╭──

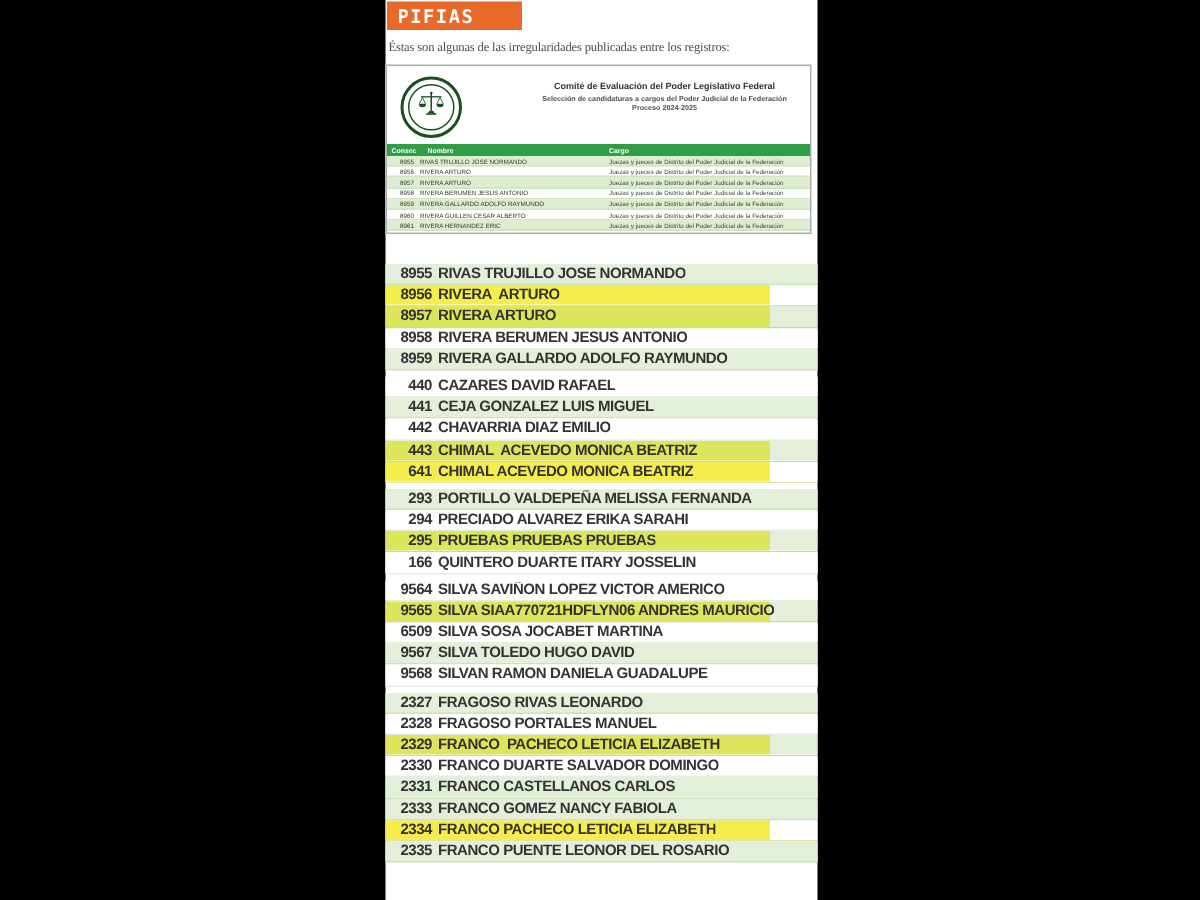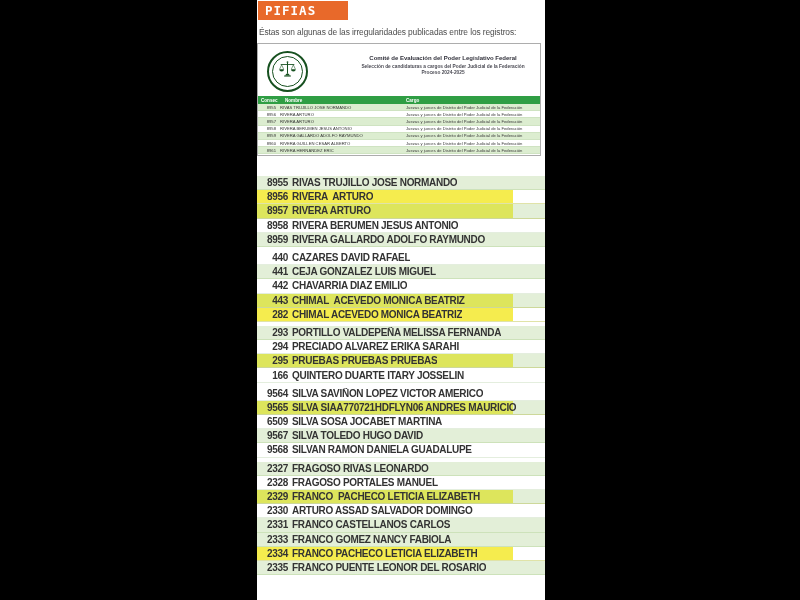"Éstas son algunas de las" .subtitle { font-family: none -> Liberation Serif, serif }
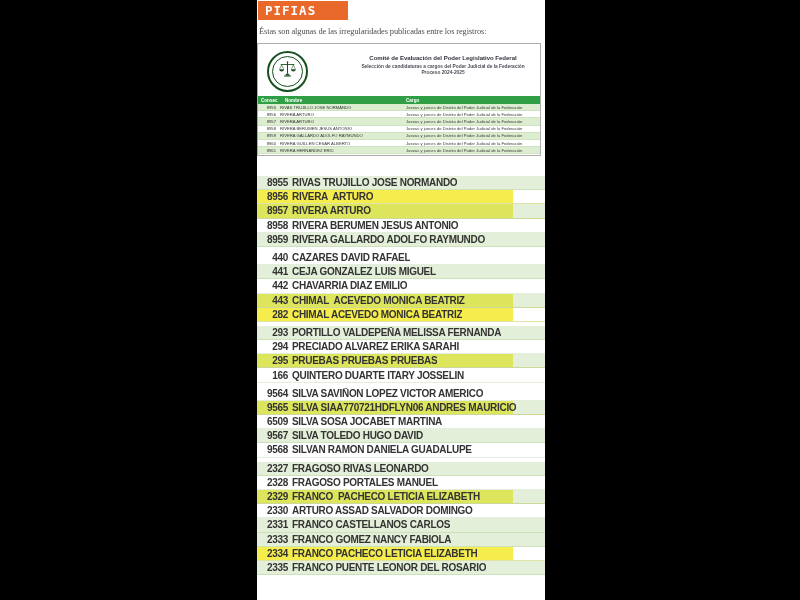"282" span.lnum { text: 282 -> 641 }
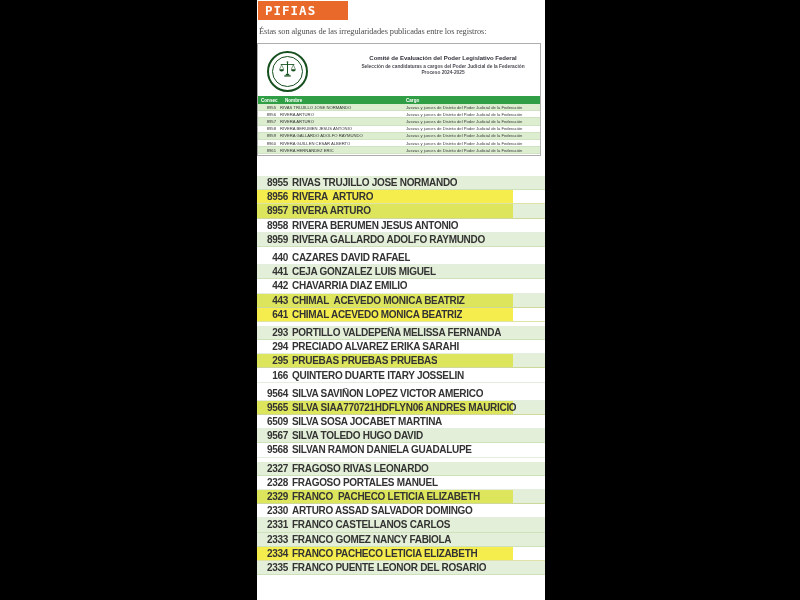"ARTURO ASSAD SALVADOR DOMINGO" span.lname { text: ARTURO ASSAD -> FRANCO DUARTE }
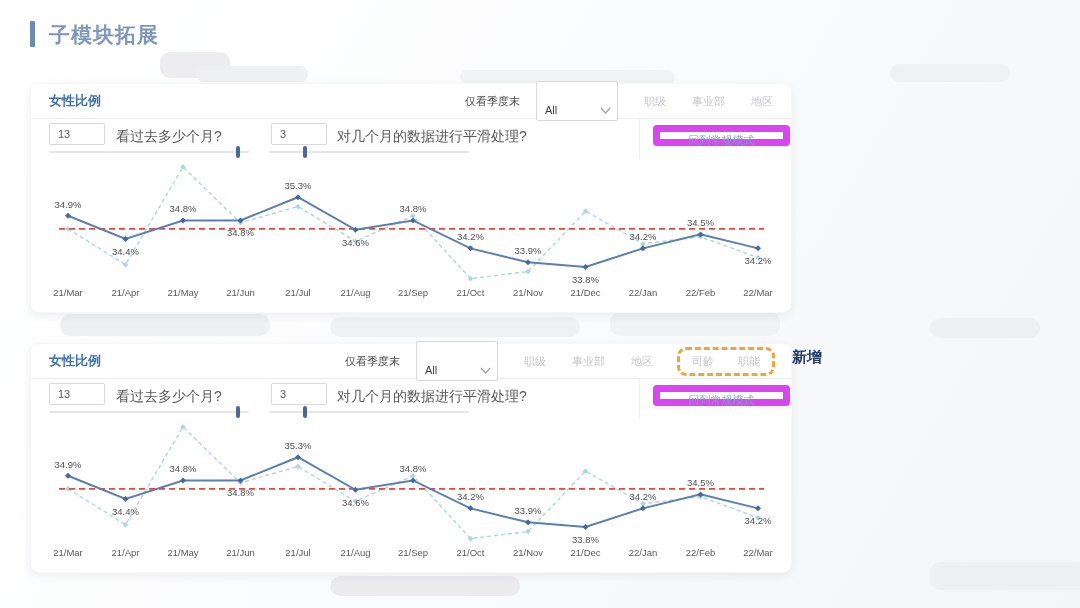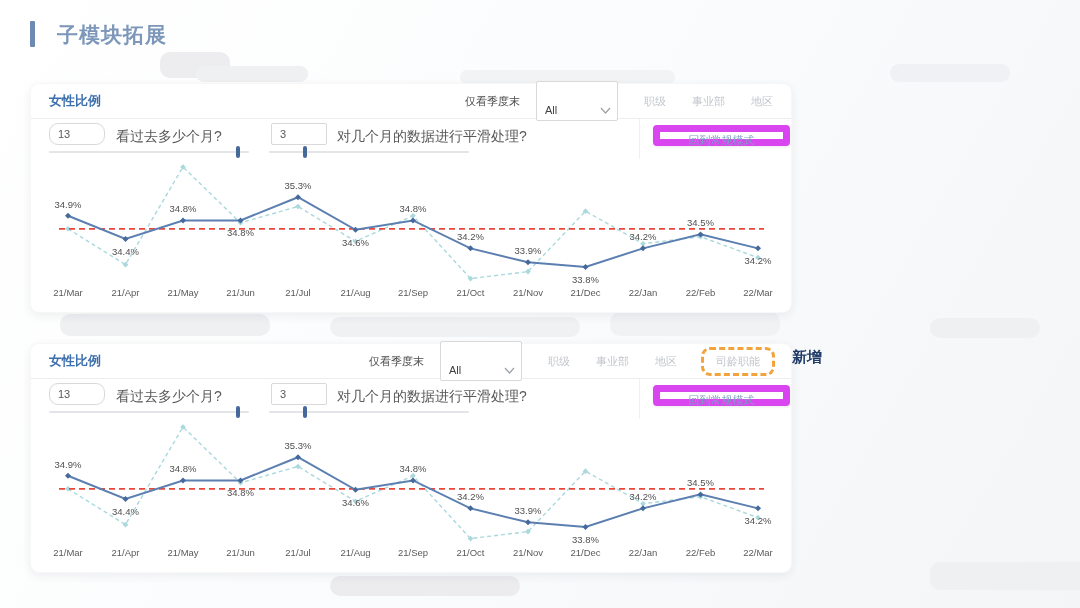"子模块拓展" .page-title { gap: 22px -> 14px }
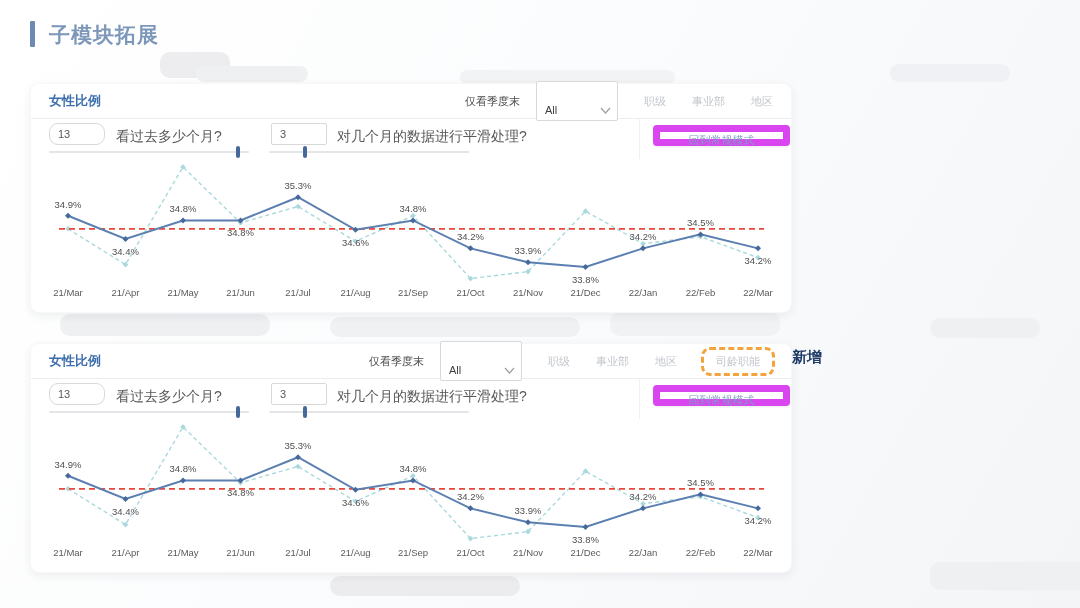"13" #card-0 .in1,#card-1 .in1 { border-radius: 9px -> none }
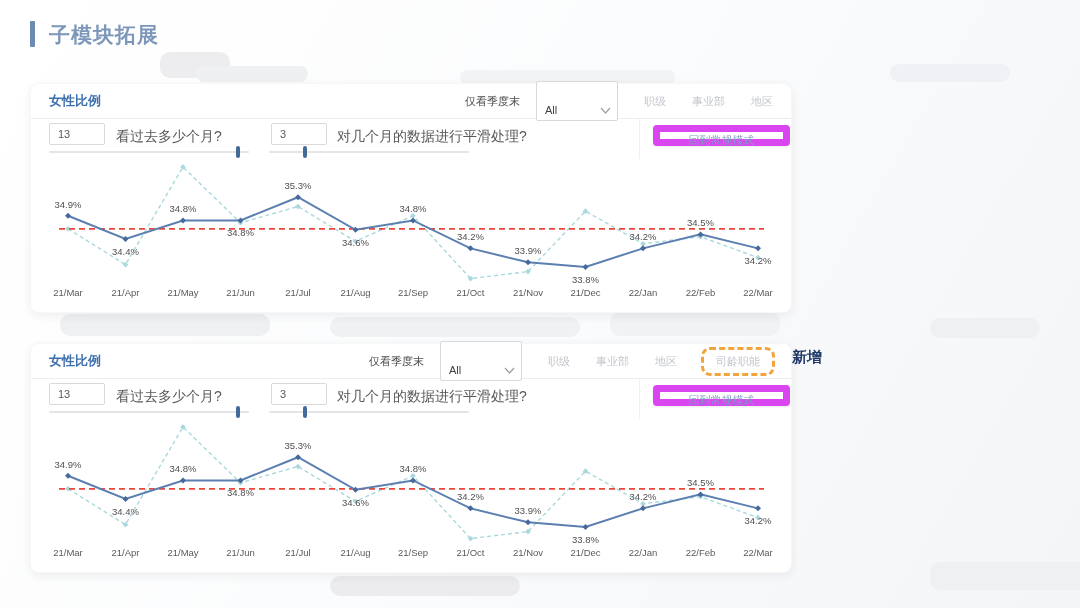"司龄" .new-box { gap: none -> 24px }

╰──

* [To do]
Put each line of the listing above into the copy exactly, dropping the pictures.

* [Solution for this exercise]
"Éstas son algunas de las" .subtitle { font-family: none -> Liberation Serif, serif }
"282" span.lnum { text: 282 -> 641 }
"ARTURO ASSAD SALVADOR DOMINGO" span.lname { text: ARTURO ASSAD -> FRANCO DUARTE }
"子模块拓展" .page-title { gap: 22px -> 14px }
"13" #card-0 .in1,#card-1 .in1 { border-radius: 9px -> none }
"司龄" .new-box { gap: none -> 24px }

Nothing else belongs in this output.